§ Task item
From the line containing "color: #0369a1 ->" to the line containing "background: #6d28d9 ->" in the entries below, reproduce every line exactly, ends included. Nothing else belongs in the copy, and no pictures.

§ Extracted data
++++++

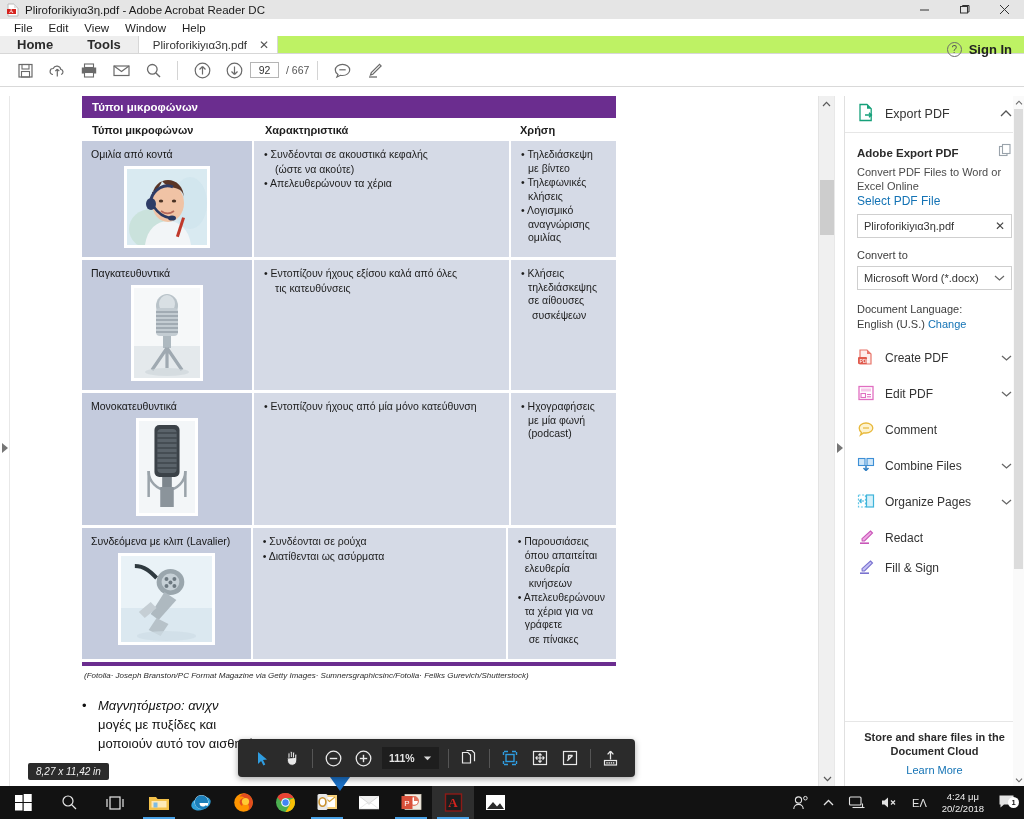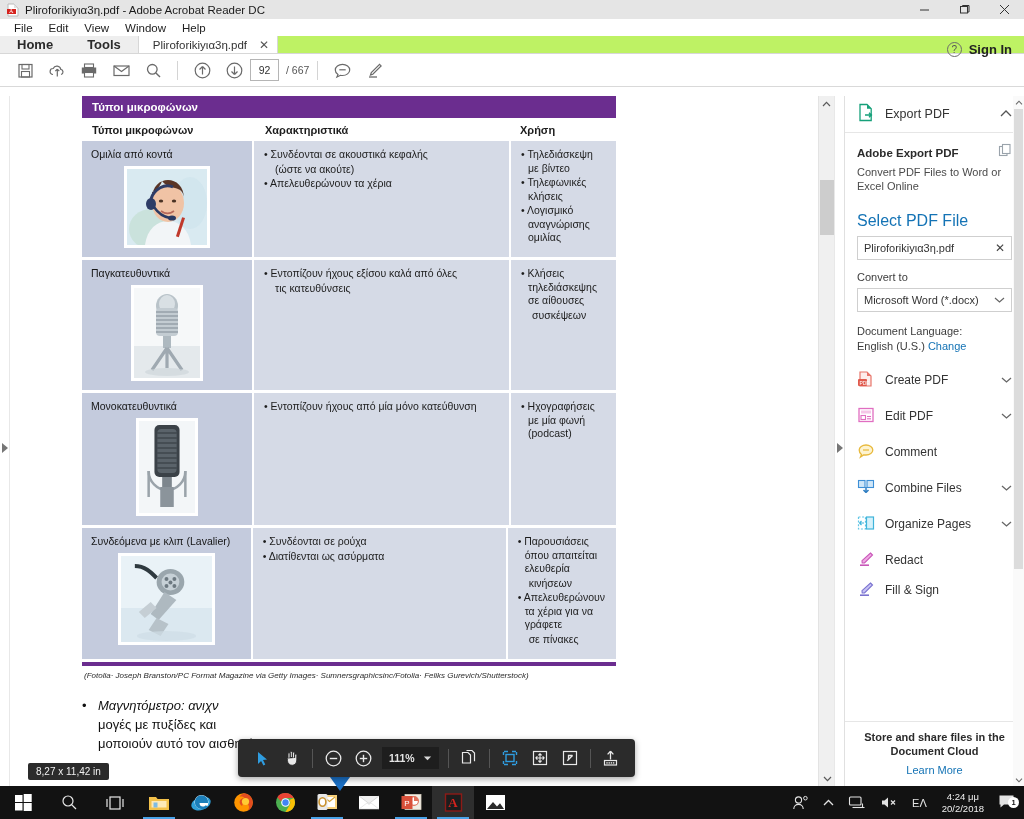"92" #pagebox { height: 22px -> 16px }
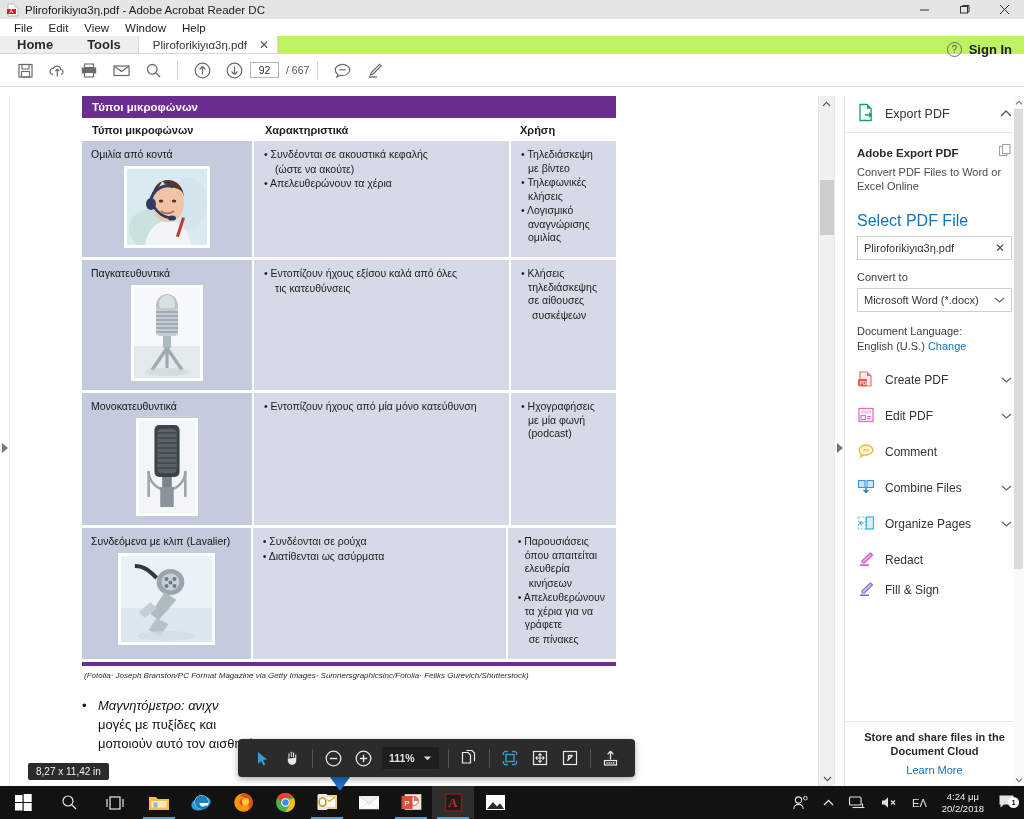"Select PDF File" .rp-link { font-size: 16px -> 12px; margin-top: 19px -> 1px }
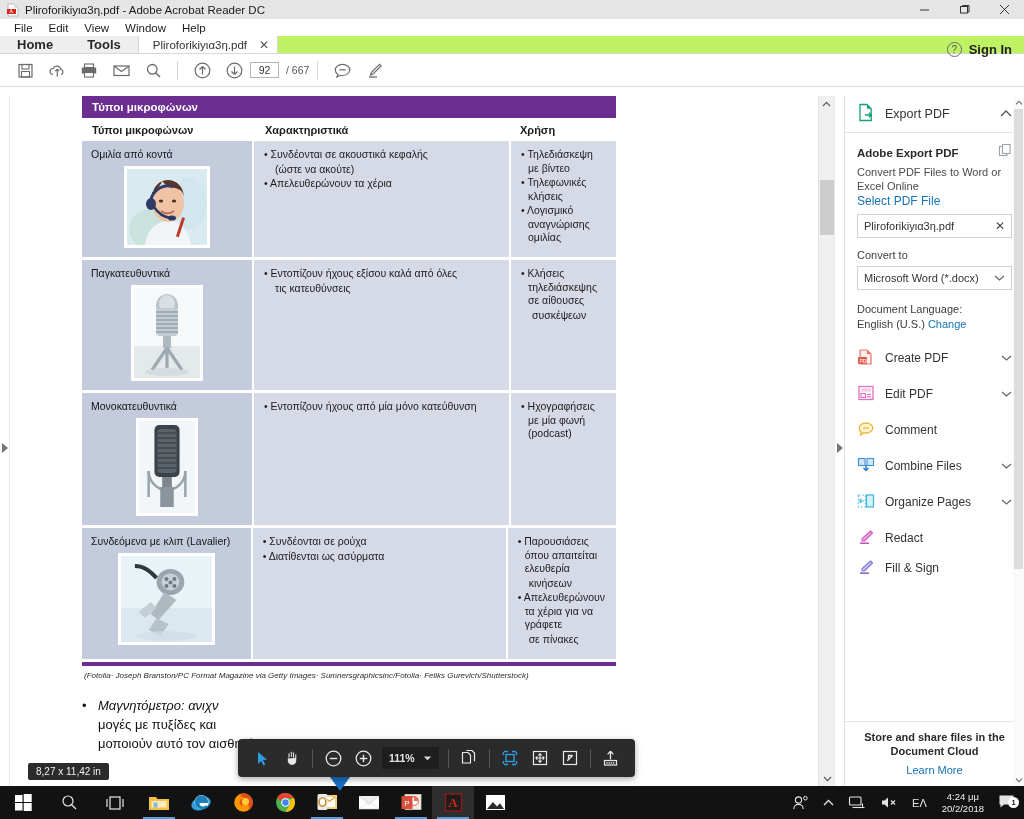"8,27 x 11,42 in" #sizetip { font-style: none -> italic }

++++++

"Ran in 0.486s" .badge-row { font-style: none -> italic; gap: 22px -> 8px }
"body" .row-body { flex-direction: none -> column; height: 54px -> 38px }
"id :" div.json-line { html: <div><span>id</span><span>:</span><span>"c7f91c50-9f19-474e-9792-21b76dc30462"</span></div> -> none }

++++++

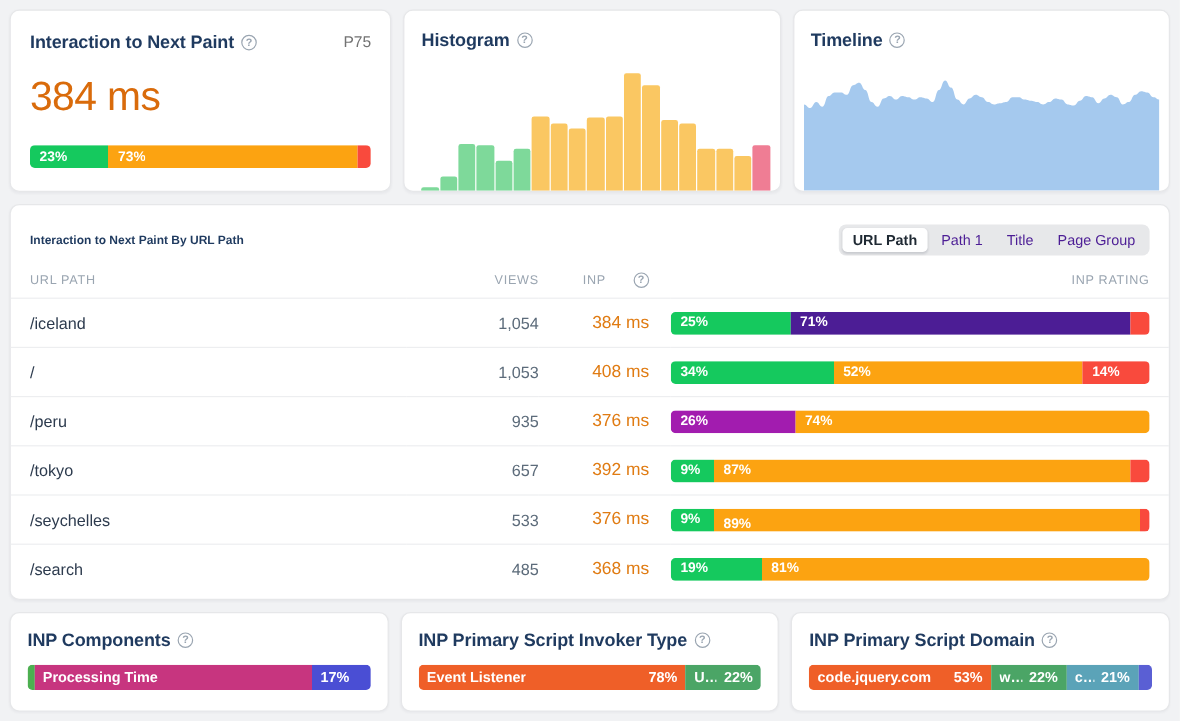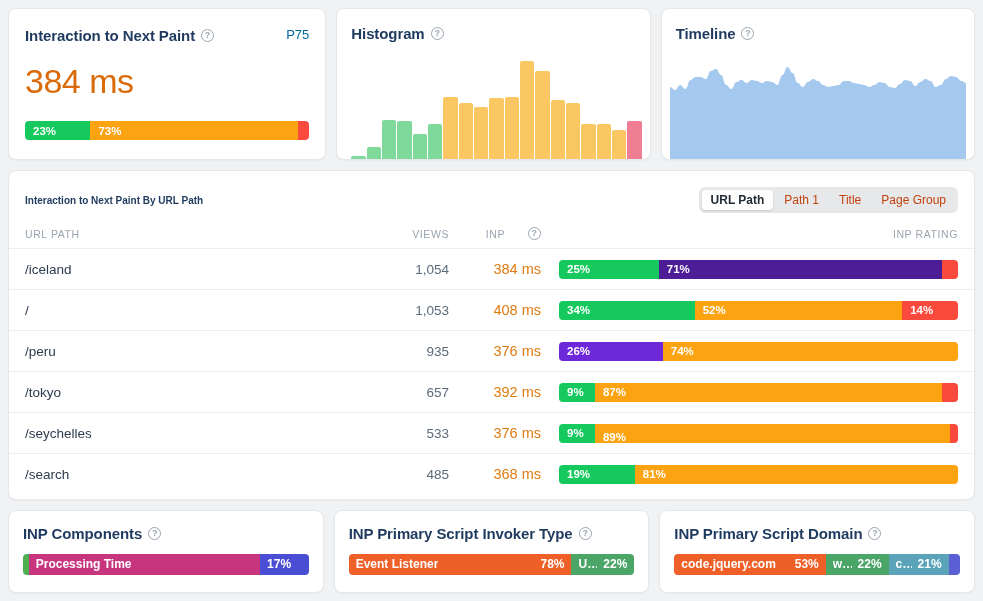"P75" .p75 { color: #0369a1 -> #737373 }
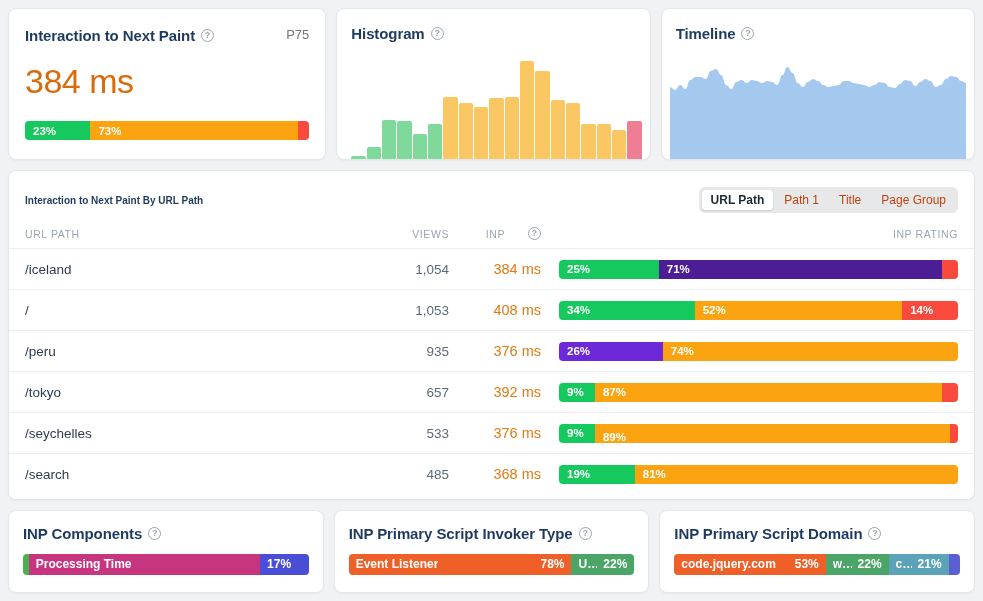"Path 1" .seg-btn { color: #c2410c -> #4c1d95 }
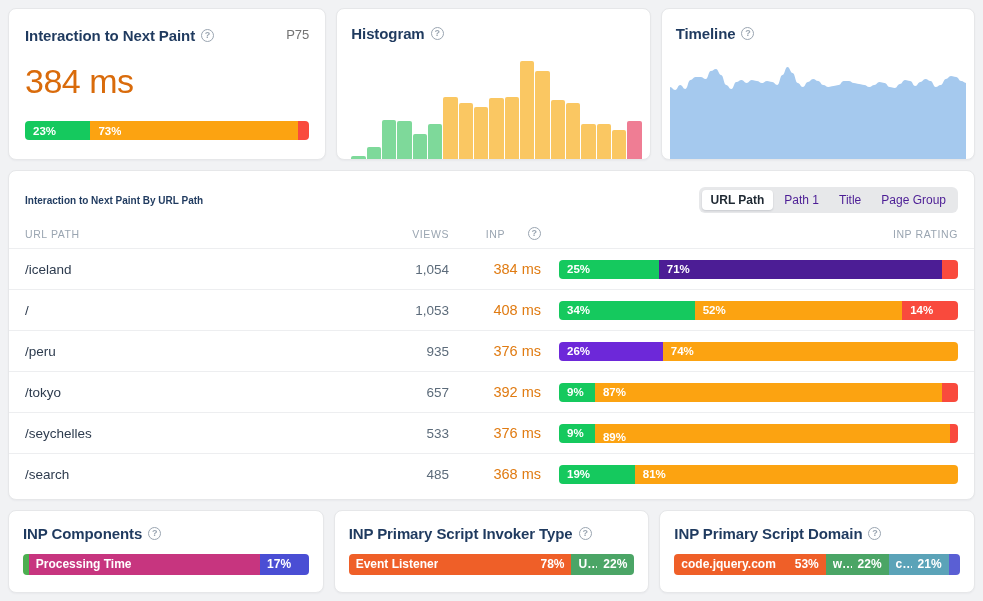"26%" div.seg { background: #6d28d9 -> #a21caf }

++++++

§ Task output
"P75" .p75 { color: #0369a1 -> #737373 }
"Path 1" .seg-btn { color: #c2410c -> #4c1d95 }
"26%" div.seg { background: #6d28d9 -> #a21caf }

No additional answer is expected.